In the meantime, Mr. Dunlap had his cell phone out, was trying to call the police. Miss Heller started for him, and Buffy stopped her with a gentle hand on her arm.
"Someone's dead, Lydia," Buffy said. "If we don't let him call the police, we're guilty of a crime— and it'll be even harder to explain things, later."
"All right," Miss Heller said— and I saw that she'd started crying. "All right, yes. Poor Mr. Warden. He's— he was— a nice man. He helped me get my car going a couple of times, when I first started here. Fixed it, I mean. And wouldn't take a penny past the parts cost."
"Rose, I've got four evil beasties in there," Willow said. "All down that hall the minotaur went down, in the last room on the right down there."
"Wood shop, yay," I said, sighing. "Not like they'll have enough weapons of their own or anything, they have to hang out where there are plenty more."
"Do you have a plan, Rose?" Buffy asked.
"I do— but it's changed," I admitted. "Buffy, can you get Willow to the gym? The lights weren't working when I was in there, but along the wall closest to the doors in from the hall is where you'll find Mr. Carney— the one the medusa got."
"I can do that," Buffy said. "What else?"
"You two get him put back to rights, then get back out here, wait for us— or for us to need help," I said. " 'Us' being everyone else but Whitey, who, I'm sad to say, has to stay out here and try to deal with cops and other teachers."
"I'm sad to hear you say it, too," Whitey said. He sighed, shook his head, and went on. "But it's the right call. Dammit."
"The rest of us go after the critters," I said. "Brianne gets the medusa, with me for backup— no argument, guys, I'm the next-best blind-fighter after her. The rest of you keep the minotaurs distracted until Bree and I finish the snake-bitch, then we all clean up, Wil does her mojo on the mess, and then I'm gonna ask to stay right here— if they keep the school open."
"We'll see about that after we know more," Buffy said. She looked sadly at Mr. Warden's body, then looked up at me. "But I really don't think it's going to be an issue, Rose. Not after this."
"And I really ought to hold off on the mojo-ing away the mess until after the police have the bodies," Willow said. "Otherwise, they start looking for who did… that." She nodded at Mr. Warden's corpse. "A lot better for them to be looking for a body-thief when the bodies disappear from under their noses. Still… I think I'd better talk with Sh'rin before this goes any further."
Willow went to Sh'rin, spoke rapidly, and the two of them knelt opposite each other, joined left hands, and started chanting. When they finished, there was a funny rippling in the air— and I felt a chill.
"There," Willow said. "You guys aren't invisible, or anything— but if you don't deliberately get in a person's face, they just… won't notice you. So… try not to get in anyone's face, 'kay?"
"With the exception of a few minotaurs and medusas, you've got it," I said. "Guys… medusas have a petrifying gaze. It's not as bad as Greek myths, you don't get petrified if you just see one— but do not, under any circumstances, look that thing— or those things, there's a cheerful thought, right? I should go on the USO tours. Never mind, I'm babbling. Do not look a medusa in the face!

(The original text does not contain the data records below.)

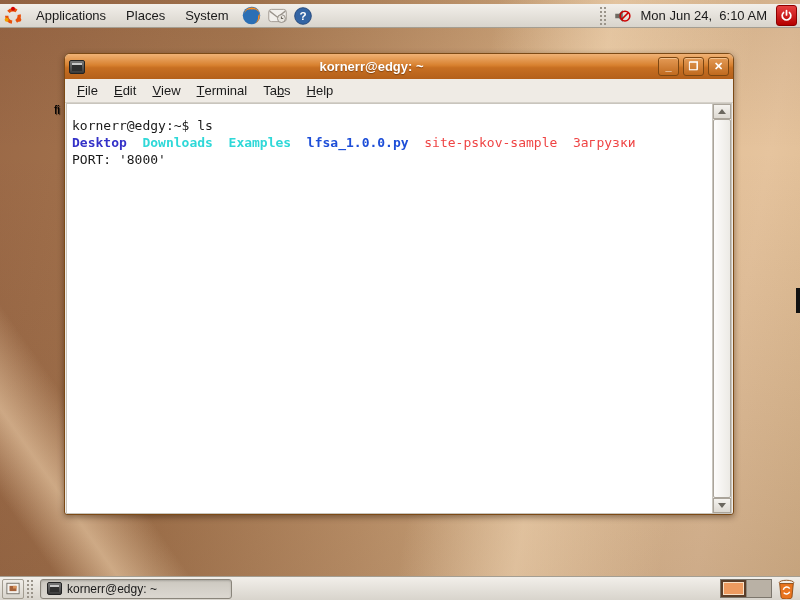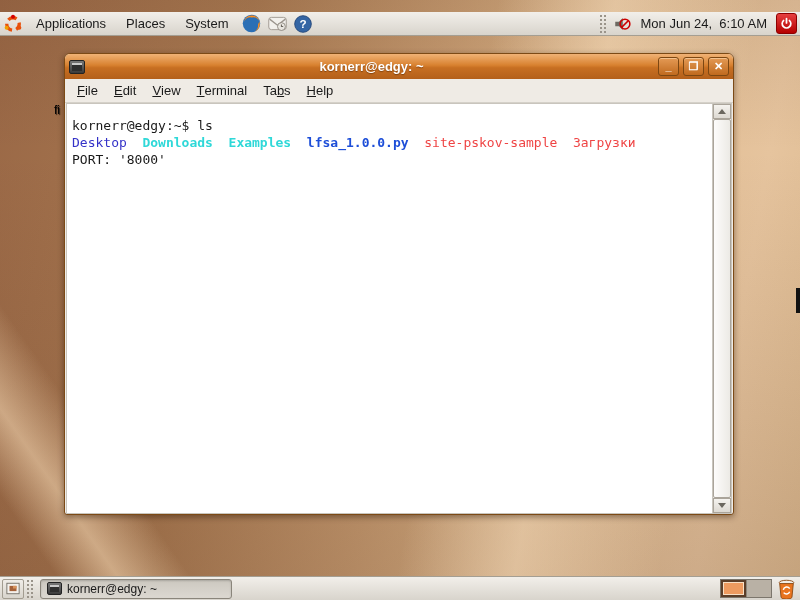--- a/index.html
+++ b/index.html
@@ -14,21 +14,21 @@
       linear-gradient(100deg, #9a6846 0%, #a97a52 28%, #c59a70 50%, #ddb88c 68%, #e6c49e 88%, #dcba90 100%);
   }
 
   
   .panel {
     position:absolute; left:0; right:0; height:24px;
     background:linear-gradient(#f2efea, #d8d4cc);
     display:flex; align-items:center;
     font-size:13px; color:#1a1a1a;
   }
-  .panel-top { top:12px; border-bottom:1px solid #a49e92;text-align:center; }
+  .panel-top { top:4px; border-bottom:1px solid #a49e92;text-align:center; }
   .panel-bottom { bottom:0; border-top:1px solid #a49e92; }
   .menu-entry { padding:0 10px; height:24px; display:flex; align-items:center; cursor:default; }
   .panel-icon { width:22px; height:22px; display:flex; align-items:center; justify-content:center; margin:0 2px; }
   .spacer { flex:1; }
   .handle { width:8px; height:20px; margin:0 2px;
     background-image:radial-gradient(circle, #9a948a 1px, transparent 1.2px);
     background-size:4px 4px; }
   .clock { padding:0 6px; white-space:pre; }
   .power-btn { width:21px; height:21px; border-radius:3px; margin:0 3px;
     background:linear-gradient(#e64040,#b50000); border:1px solid #8d0000;
@@ -61,21 +61,21 @@
     display:flex; align-items:center; justify-content:center; line-height:1; }
   .menubar { height:24px; background:#efebe5; border-bottom:1px solid #d5d1c9;
     display:flex; align-items:center; font-size:13px; color:#1a1a1a; padding-left:4px; }
   .menubar .mitem { padding:0 8px; height:24px; display:flex; align-items:center; }
   .mitem u { text-decoration:underline; }
   .term-wrap { position:relative; height:411px; background:#fff; border:1px solid #c9c5bd;
     margin:0 1px 1px 1px; display:flex; }
   .term-text { flex:1; padding:13px 5px; font-family:"DejaVu Sans Mono", monospace;
     font-size:13px; line-height:17px; color:#1a1a1a; overflow:hidden; }
   .tline { white-space:pre; }
-  .c-dir   { color:#3432c8; font-weight:normal; }
+  .c-dir   { color:#3432c8; font-weight:bold; }
   .c-cyan  { color:#2fd8d8; font-weight:bold; }
   .c-green { color:#1d4ed8; font-weight:bold; }
   .c-blue  { color:#ef4444; font-weight:normal; }
 
   
   .scrollbar { width:19px; background:#edeae5; border-left:1px solid #c9c5bd;
     display:flex; flex-direction:column; }
   .sb-btn { height:15px; background:linear-gradient(#f5f3ef,#ddd9d2); border:1px solid #aaa49a;
     display:flex; align-items:center; justify-content:center; }
   .sb-arrow { width:0; height:0; border-left:4px solid transparent; border-right:4px solid transparent; }

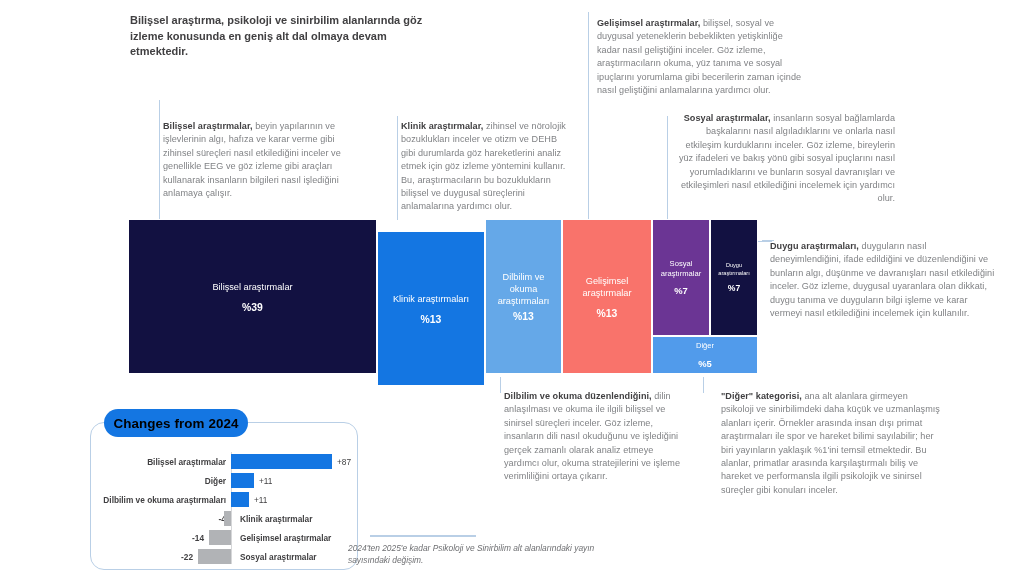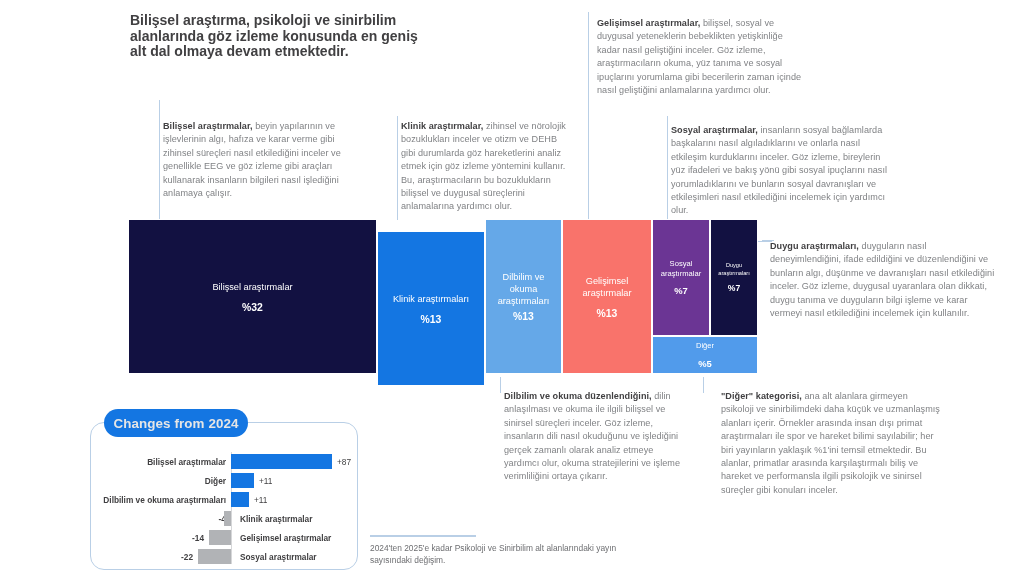--- a/index.html
+++ b/index.html
@@ -21,21 +21,21 @@
   }
   .note b { color: #414042; font-weight: bold; }
 
   
   .vrule { position: absolute; width: 1px; background: #b9cfe6; }
   .hrule { position: absolute; height: 1px; background: #b9cfe6; }
 
   
   .headline {
     position: absolute;
-    font-size: 14px;
+    font-size: 11px;
     line-height: 15.6px;
     font-weight: bold;
     color: #414042;
   }
 
   
   #treemap { position: absolute; }
   .tile {
     position: absolute;
     display: flex;
@@ -68,21 +68,21 @@
   
   #chartcard {
     position: absolute;
     border: 1px solid #b9cfe6;
     border-radius: 14px;
     background: #ffffff;
   }
   #chartbadge {
     position: absolute;
     background: #1476e2;
-    color: #e5e5e5;
+    color: #000000;
     border-radius: 18px;
     font-size: 13.4px;
     font-weight: bold;
     display: flex; align-items: center; justify-content: center;
     letter-spacing: .1px;
   }
   .brow {
     position: absolute;
     height: 15px;
     display: flex;
@@ -136,29 +136,29 @@
   </div>
 
   <div class="note" style="left:597px; top:17px; width:208px;">
     <b>Gelişimsel araştırmalar,</b><span> bilişsel, sosyal ve duygusal yeteneklerin bebeklikten yetişkinliğe kadar nasıl geliştiğini inceler. Göz izleme, araştırmacıların okuma, yüz tanıma ve sosyal ipuçlarını yorumlama gibi becerilerin zaman içinde nasıl geliştiğini anlamalarına yardımcı olur.</span>
   </div>
 
   <div class="note" style="left:401px; top:120px; width:172px;">
     <b>Klinik araştırmalar,</b><span> zihinsel ve nörolojik bozuklukları inceler ve otizm ve DEHB gibi durumlarda göz hareketlerini analiz etmek için göz izleme yöntemini kullanır. Bu, araştırmacıların bu bozuklukların bilişsel ve duygusal süreçlerini anlamalarına yardımcı olur.</span>
   </div>
 
-  <div class="note" style="left:671px; top:124px; width:224px;">
+  <div class="note" style="left:671px; top:112px; width:224px;text-align:right;">
     <b>Sosyal araştırmalar,</b><span> insanların sosyal bağlamlarda başkalarını nasıl algıladıklarını ve onlarla nasıl etkileşim kurduklarını inceler. Göz izleme, bireylerin yüz ifadeleri ve bakış yönü gibi sosyal ipuçlarını nasıl yorumladıklarını ve bunların sosyal davranışları ve etkileşimleri nasıl etkilediğini incelemek için yardımcı olur.</span>
   </div>
 
   <div id="treemap" style="left:128px; top:219px; width:630px; height:158px;">
 
     <div class="tile" style="left:0px; top:0px; width:249px; height:155px; background:#121141;">
       <div class="t-label">Bilişsel araştırmalar</div>
-      <div class="t-val">%32</div>
+      <div class="t-val">%39</div>
     </div>
 
     <div class="tile" style="left:249px; top:12px; width:108px; height:155px; background:#1476e2;">
       <div class="t-label">Klinik araştırmaları</div>
       <div class="t-val">%13</div>
     </div>
 
     <div class="tile" style="left:357px; top:0px; width:77px; height:155px; background:#65a8e8;">
       <div class="t-label" style="padding:0 5px;">Dilbilim ve okuma araştırmaları</div>
       <div class="t-val" style="margin-top:4px;">%13</div>
@@ -241,17 +241,17 @@
     <span class="blabel-right" style="left:0;">Gelişimsel araştırmalar</span>
   </div>
 
   <div class="brow" style="left:231px; top:549px;">
     <span class="bvalneg" style="right:calc(100% + 33px);margin-left:34px;">-22</span>
     <span class="bar neg" style="left:-33px; width:33px;"></span>
     <span class="blabel-right" style="left:0;">Sosyal araştırmalar</span>
   </div>
 
   <div class="footrule" style="left:370px; top:535px; width:106px;"></div>
-  <div class="footnote" style="left:370px; top:542px; width:250px;">
+  <div class="footnote" style="left:348px; top:542px; width:250px;font-style:italic;">
     <span>2024'ten 2025'e kadar Psikoloji ve Sinirbilim alt alanlarındaki yayın sayısındaki değişim.</span>
   </div>
 
 </div>
 
 </body></html>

"Medusas also dig bows, but Bree and I will try to take out a bow first, before she can get a shot off on any of you. Past that, shorts swords maybe, daggers more likely. The snakes that are their hair are poisonous— grappling is a seriously bad idea.
"Minotaurs… big, strong— and heavy. If you go down, get under something— a table would be good— or behind something fast! Even Bree, Elaine and I will probably die if we get trampled. If they charge, don't try my take-out-the-knees trick— get the hell out of the way, now!
"They also have a fondness for axes— about the size of the one Brianne's got, maybe bigger, I don't know. So be careful— anybody getting hurt will have to deal with me— and then Buffy. Then, probably all the Watchers, with my mom and dad batting clean up— and that scares me.
"Understand?"
Everyone agreed, and we looked around— the first cop cars were just arriving, and Principal Garrett right behind them— and started off to enter the modern-day dungeon that was my high school.